Data Table Indexes#
Note
All operations on indexes are only allowed on databases that are in the published state. The system will refuse all requests on databases that are in a process of being ingested. This is done for three reasons:
To avoid interfering with the catalog ingest operations.
To prevent returning an inconsistent (or wrong) state of the indexes
To prevent transient errors due to potential race conditions since the overall state of the distributed catalogs might be being changed by the Ingest system.
Introduction#
This document explains how to use the index management API of the Qserv Replication System. Services provided by the system are related to the following index management operations in MySQL:
SHOW INDEX FROM <table> ...
CREATE ... INDEX <index> ON <table> ...
DROP INDEX ON <table> ...
However, unlike the single table operations listed above, the services allow managing groups of related tables distributed across Qserv worker nodes.
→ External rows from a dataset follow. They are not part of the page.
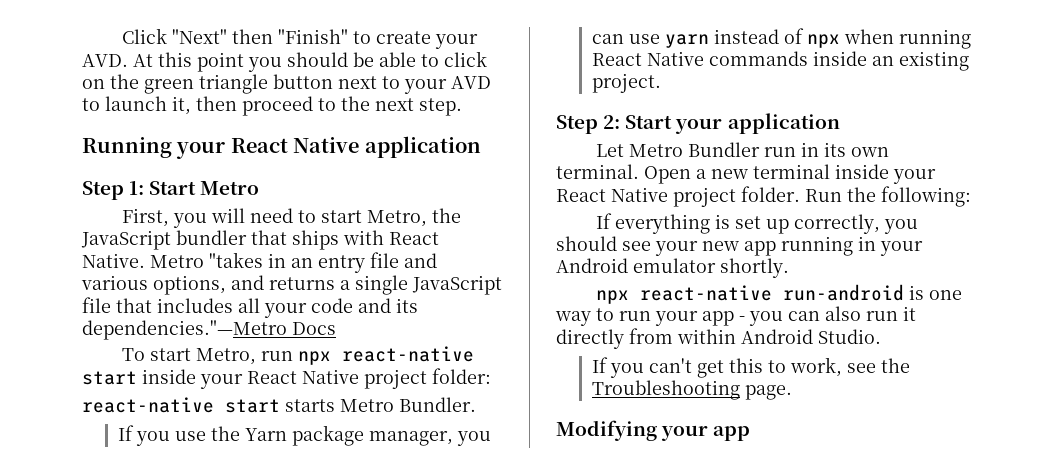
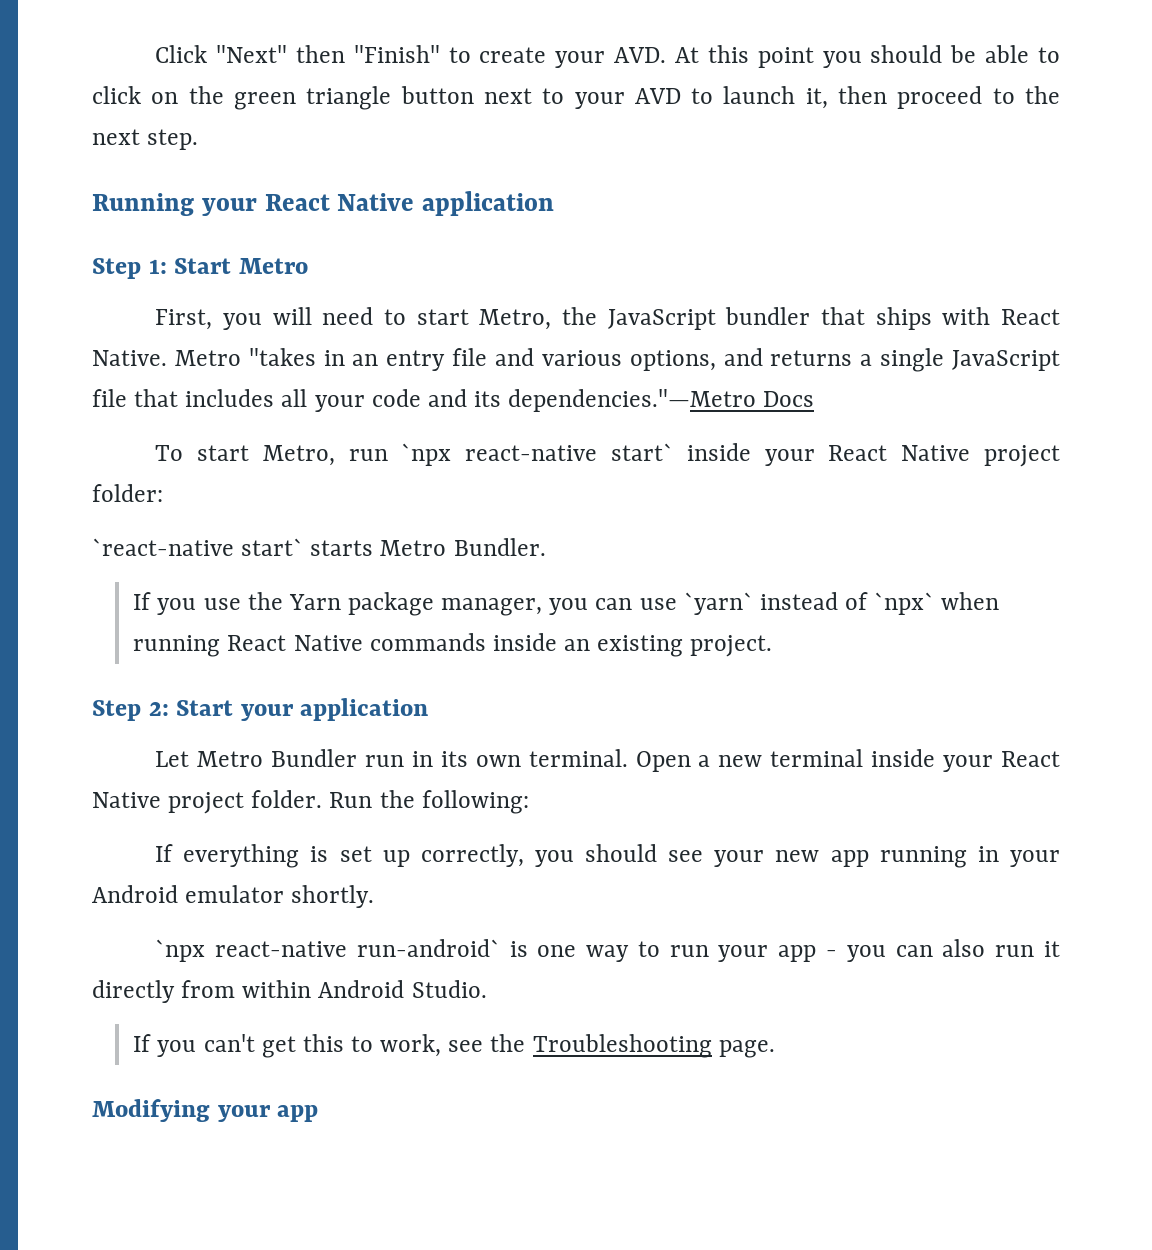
- To start Metro, run npx react-native start inside your React Native project folder:
+ To start Metro, run `npx react-native start` inside your React Native project folder:
- react-native start starts Metro Bundler.
+ `react-native start` starts Metro Bundler.
- If you use the Yarn package manager, you can use yarn instead of npx when running React Native commands inside an existing project.
+ If you use the Yarn package manager, you can use `yarn` instead of `npx` when running React Native commands inside an existing project.
- npx react-native run-android is one way to run your app - you can also run it directly from within Android Studio.
+ `npx react-native run-android` is one way to run your app - you can also run it directly from within Android Studio.

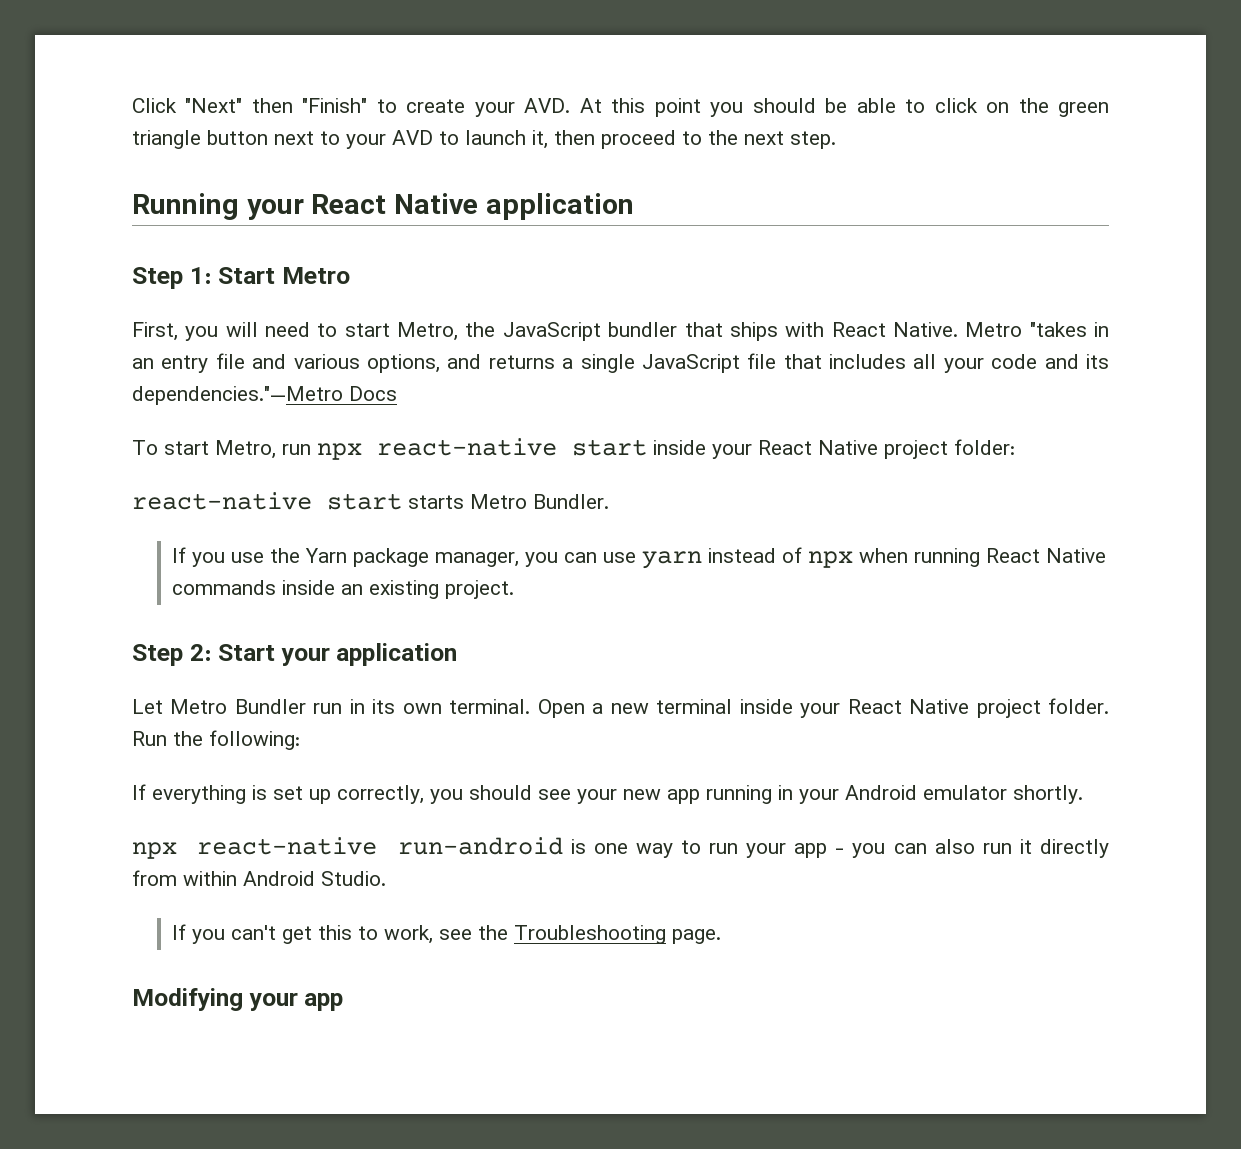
- To start Metro, run `npx react-native start` inside your React Native project folder:
+ To start Metro, run npx react-native start inside your React Native project folder:
- `react-native start` starts Metro Bundler.
+ react-native start starts Metro Bundler.
- If you use the Yarn package manager, you can use `yarn` instead of `npx` when running React Native commands inside an existing project.
+ If you use the Yarn package manager, you can use yarn instead of npx when running React Native commands inside an existing project.
- `npx react-native run-android` is one way to run your app - you can also run it directly from within Android Studio.
+ npx react-native run-android is one way to run your app - you can also run it directly from within Android Studio.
Hence, each request for any service refers to a single such group. In particular:
if a request refers to the regular (fully replicated) table then all instances of the table will be affected by the request.
otherwise (in the case of the partitioned tables) each replica of every chunk of the table will be included in an operation. Note that the index management services differentiate between the chunk tables themselves and the corresponding full overlap tables. When submitting a request, a user will have to choose which of those tables will be included in the operation.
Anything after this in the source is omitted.